→ **What is being asked**
In the records below, count every line that contains the word "solid" and report only the total.

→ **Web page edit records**
+ + +

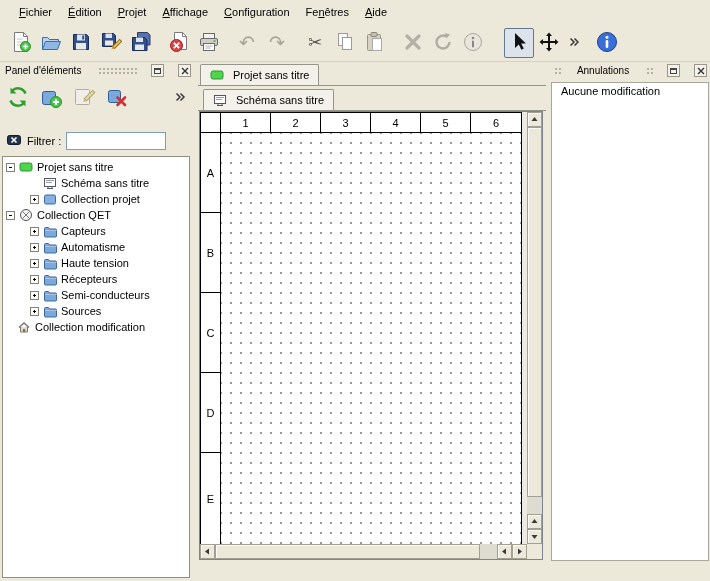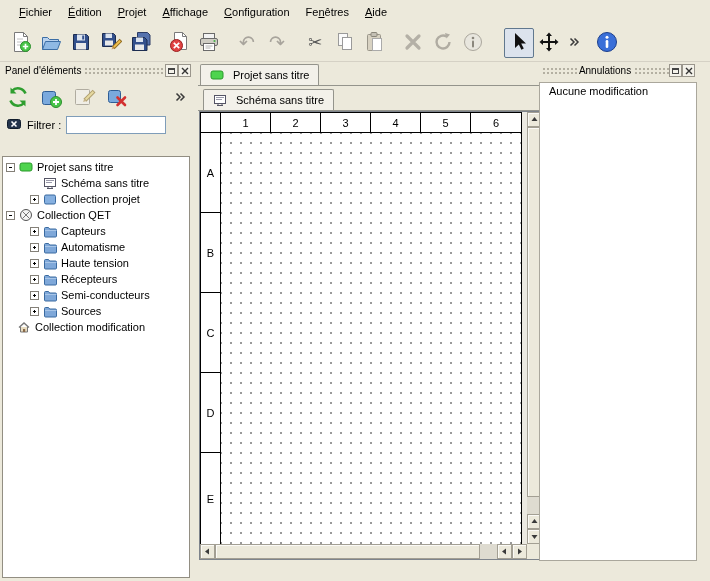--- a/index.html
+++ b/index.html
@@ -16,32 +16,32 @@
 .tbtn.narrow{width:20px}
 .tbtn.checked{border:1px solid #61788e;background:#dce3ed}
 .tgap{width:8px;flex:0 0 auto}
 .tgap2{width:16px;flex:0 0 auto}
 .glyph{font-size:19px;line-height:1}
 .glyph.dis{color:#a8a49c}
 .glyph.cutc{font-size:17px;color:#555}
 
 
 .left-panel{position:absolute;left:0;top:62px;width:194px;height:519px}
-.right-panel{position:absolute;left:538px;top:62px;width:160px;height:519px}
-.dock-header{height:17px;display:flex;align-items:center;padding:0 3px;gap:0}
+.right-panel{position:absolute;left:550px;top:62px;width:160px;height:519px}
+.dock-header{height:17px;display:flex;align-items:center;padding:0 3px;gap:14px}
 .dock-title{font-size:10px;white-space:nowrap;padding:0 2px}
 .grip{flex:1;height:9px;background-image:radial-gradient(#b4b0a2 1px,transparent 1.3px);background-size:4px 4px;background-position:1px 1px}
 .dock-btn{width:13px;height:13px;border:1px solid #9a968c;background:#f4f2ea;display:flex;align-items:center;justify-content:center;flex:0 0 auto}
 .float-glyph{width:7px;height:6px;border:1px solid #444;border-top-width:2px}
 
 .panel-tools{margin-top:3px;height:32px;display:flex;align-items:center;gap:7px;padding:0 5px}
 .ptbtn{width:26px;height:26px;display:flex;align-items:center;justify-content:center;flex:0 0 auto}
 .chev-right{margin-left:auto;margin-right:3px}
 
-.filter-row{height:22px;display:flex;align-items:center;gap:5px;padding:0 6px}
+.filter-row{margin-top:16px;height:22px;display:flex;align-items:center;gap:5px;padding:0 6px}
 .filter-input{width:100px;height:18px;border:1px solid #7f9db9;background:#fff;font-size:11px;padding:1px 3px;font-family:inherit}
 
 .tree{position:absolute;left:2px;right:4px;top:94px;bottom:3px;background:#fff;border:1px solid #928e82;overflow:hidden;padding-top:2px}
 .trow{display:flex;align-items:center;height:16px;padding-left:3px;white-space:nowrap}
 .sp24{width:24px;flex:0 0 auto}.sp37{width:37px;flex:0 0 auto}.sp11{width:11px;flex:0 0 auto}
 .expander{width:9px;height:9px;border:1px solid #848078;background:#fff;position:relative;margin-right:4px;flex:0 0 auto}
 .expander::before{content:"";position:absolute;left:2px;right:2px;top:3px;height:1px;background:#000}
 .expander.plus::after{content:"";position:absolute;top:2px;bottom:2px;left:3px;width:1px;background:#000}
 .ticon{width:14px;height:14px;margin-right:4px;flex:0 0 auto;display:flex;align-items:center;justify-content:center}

+ + +

→ **Result**
6